No prior tip in MSSQLTips.com examined the underlying indexes for the unleveraged ETFs. This section in the current tip demonstrates how to collect historical values for the three major market indexes. This kind of data is available from multiple sources for free. In this section, the Wall Street Journal website (wsj.com) is used as a resource for collecting historical major market index values.

The tickers for the major market indexes on the Wall Street Journal website are as follows:

  • DJI for the Dow Jones Industrial Average
  • NDX for the Nasdaq 100 Index
  • SPX for the S&P 500 index

Security ticker symbols can change from one source to another. Therefore, you should always verify the ticker symbols for the securities you want to examine whenever you are working with a new site.

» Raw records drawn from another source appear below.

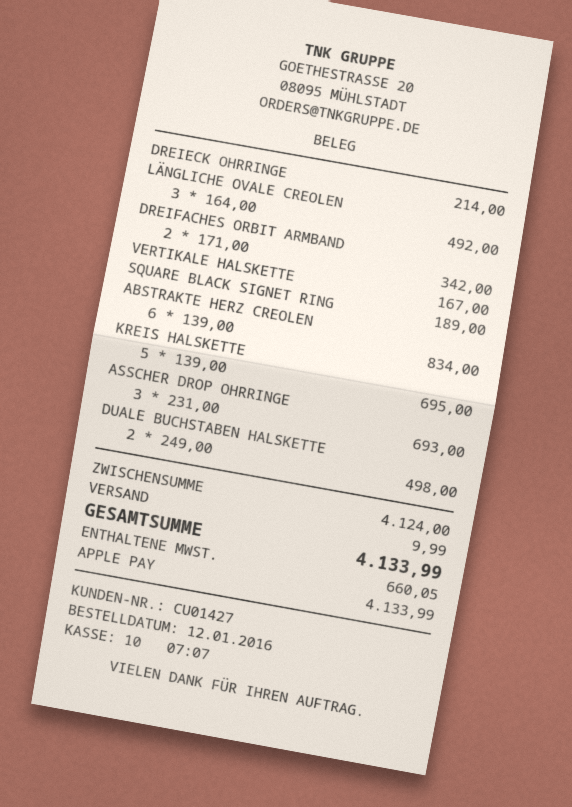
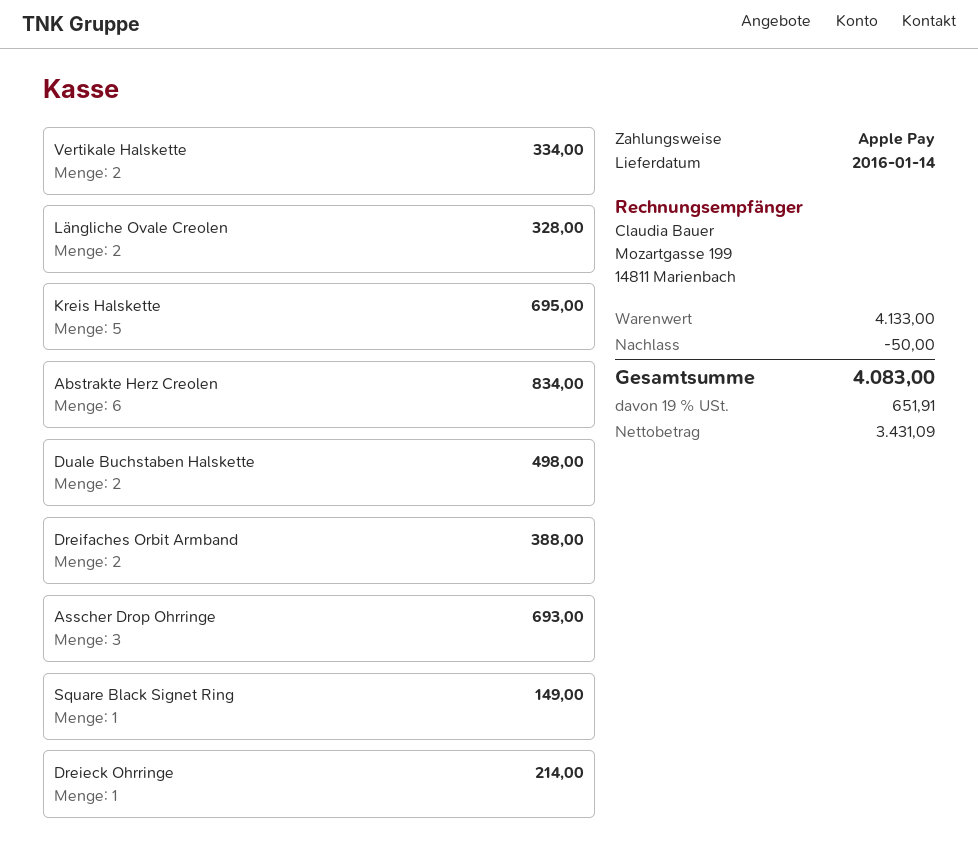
LÄNGLICHE OVALE CREOLEN: 3 for 492.00 -> 2 for 328.00
DREIFACHES ORBIT ARMBAND: 2 for 342.00 -> 2 for 388.00
VERTIKALE HALSKETTE: 1 for 167.00 -> 2 for 334.00
SQUARE BLACK SIGNET RING: 1 for 189.00 -> 1 for 149.00
subtotal: 4124.00 -> 4133.00
discount: none -> 50.00
shipping: 9.99 -> none
tax: 660.05 -> 651.91
total: 4133.99 -> 4083.00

You can navigate your browser to the page for an index by entering the URL for an index in the address box of your browser. The URL hyperlink column in the following table displays the name of the URL that you can enter into your browser for navigating to a web page for an index. Also, clicking a hyperlink in the following table will open your browser to the page for downloading index values.

  • Specify on the web page start and end dates for values you seek to download
  • Click the download a spreadsheet link on the web page to copy the specified data to your Windows download folder
Major Market Index Name Ticker Symbol URL hyperlink
Dow Jones Industrial Average DJI https://www.wsj.com/market-data/quotes/index/DJI/historical-prices
Nasdaq 100 Index NDX https://www.wsj.com/market-data/quotes/index/NDX/historical-prices
S&P 500 Index SPX https://www.wsj.com/market-data/quotes/index/SPX/historical-prices

The following screenshot is a slightly edited version of the Wall Street Journal web page for downloading Nasdaq 100 index values. The editing is to specify start and end dates of downloaded data from 2008-12-31 through 2023-06-30.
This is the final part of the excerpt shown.